Crammed with information and humour, and illustrated with vigour and enthusiasm, People at Home show how our homes have become more comfortable, more secure, and - slowly - healthier places to live.

The author begins with the Dark Ages, with luckless peasants snatching up their few belongings and fleeing from raiders.

Even in medieval England, when the country had finally settle down under Norman rule, life wasn't especially secure, for fire was a perpetual danger: furniture still had to be portable - and with soot and smoke puffing all over the room, what was the good of wasting time and money on tapestries?

But slowly people began to furnish their homes in a more elaborate fashion: first shelves, then cupboards; first chests, then tallboys; four-poster beds with thick bed-curtains; linen and tableware.

The houses still weren't very healthy places, though, with their reeking middens, their rats and mice and fleas; it was a long haul to the efficiency of modern sanitation.

Mr. Adamson shows too how the introduction of new farming methods in the early eighteenth century, together with the development of industrial machinery, had a profound effect on the old patterns of country life.

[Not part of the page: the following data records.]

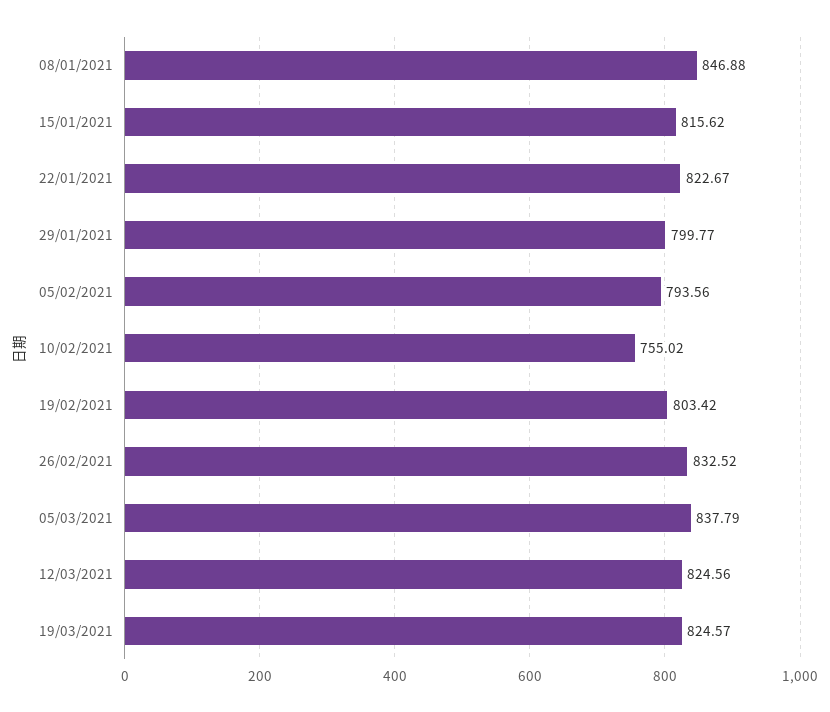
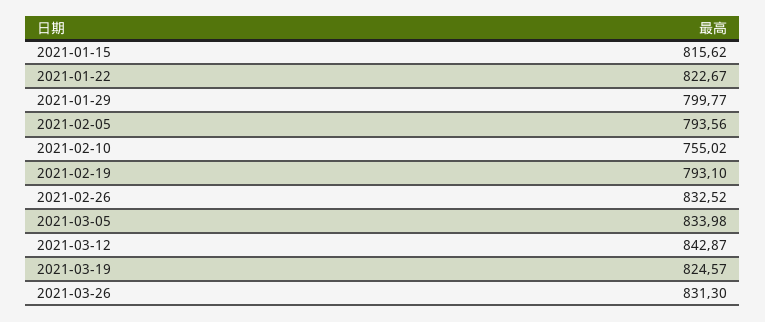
08/01/2021: 846.88 -> none
19/02/2021: 803.42 -> 793.1
05/03/2021: 837.79 -> 833.98
12/03/2021: 824.56 -> 842.87
2021-03-26: none -> 831.3

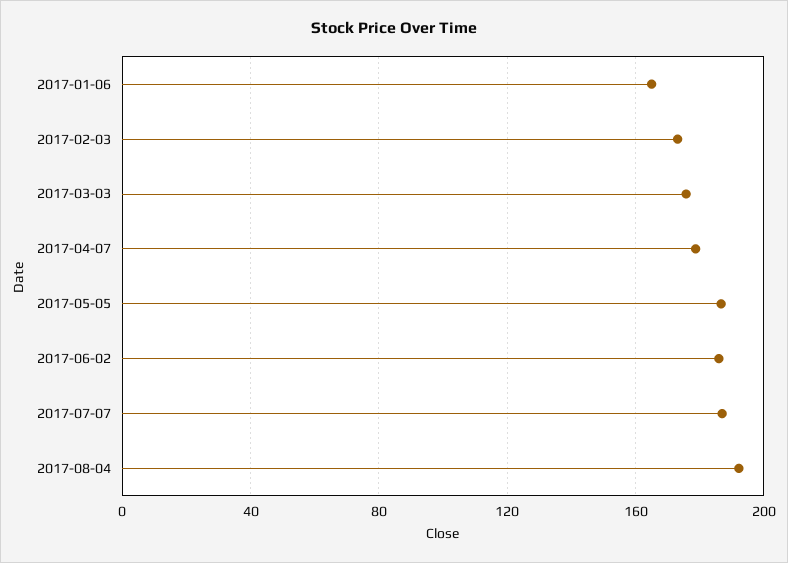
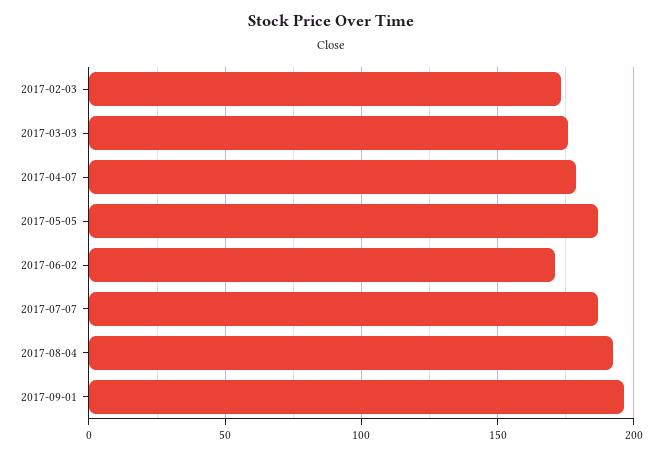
2017-01-06: 165 -> none
2017-06-02: 185 -> 170
2017-09-01: none -> 195

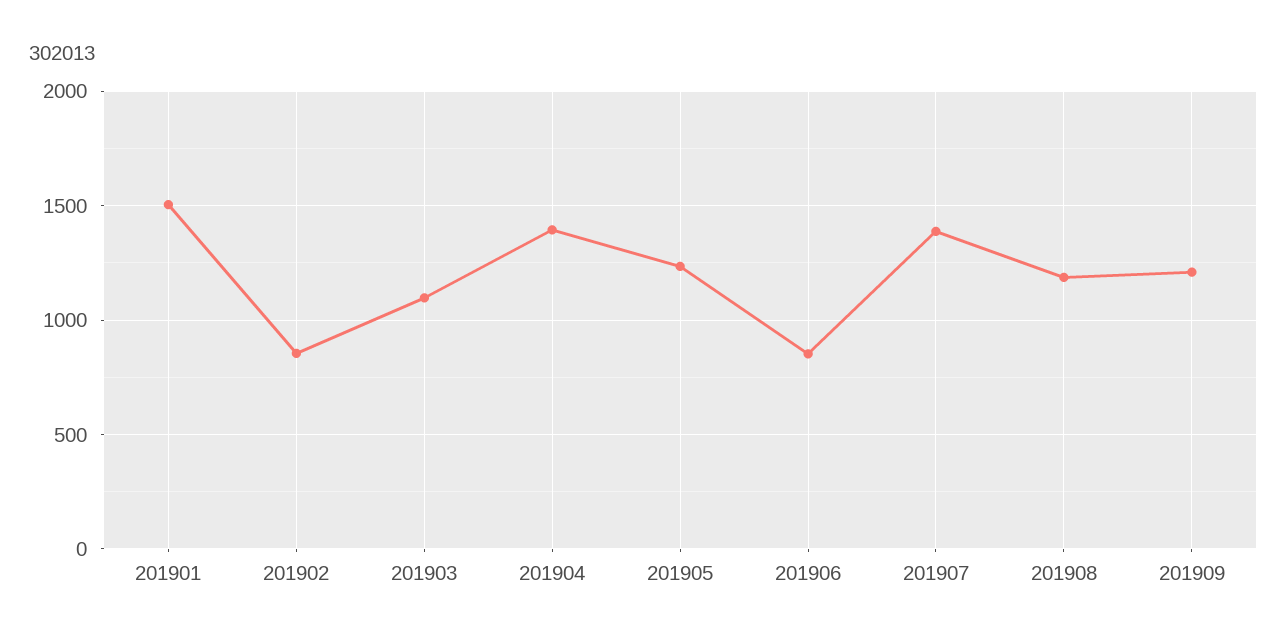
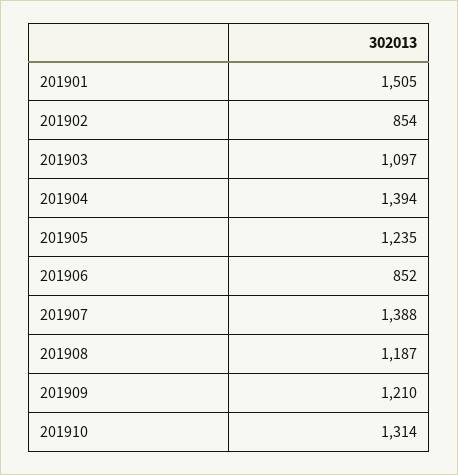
201910: none -> 1314

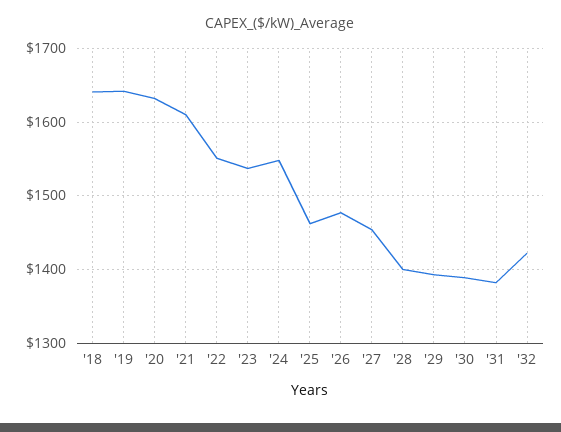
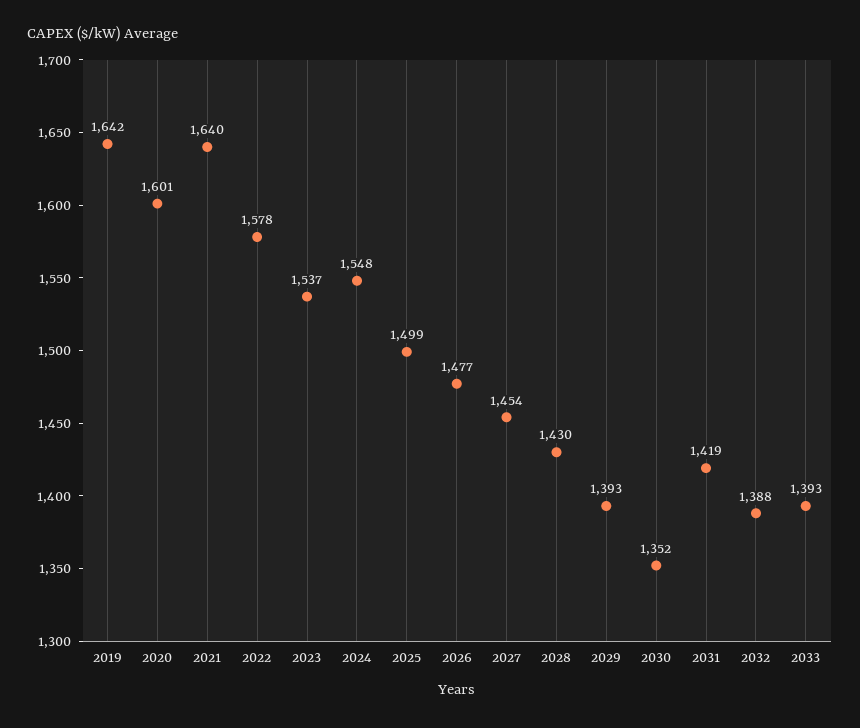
'18: 1640 -> none
'20: 1630 -> 1601
'21: 1610 -> 1640
'22: 1550 -> 1578
'25: 1460 -> 1499
'28: 1400 -> 1430
'30: 1390 -> 1352
'31: 1380 -> 1419
'32: 1420 -> 1388
2033: none -> 1393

He describes the development of housing, from the miseries of the slums in those first 'factory towns', through Victorian terraces, to garden cities and semi-detached suburbs.

Throughout the book he shows us the people: a medieval wife stabbing a horrible chunk of salted meat and a Victorian empire builder dining on canned oysters in the jungle; a seventeenth century family going naked to bed and a lady in an elaborate 1900 night gown; a smug Victorian family watching a magic-lantern show and a contemporary couple gazing at their television set.

Some things have changed a lot, but some have hardly changed at all.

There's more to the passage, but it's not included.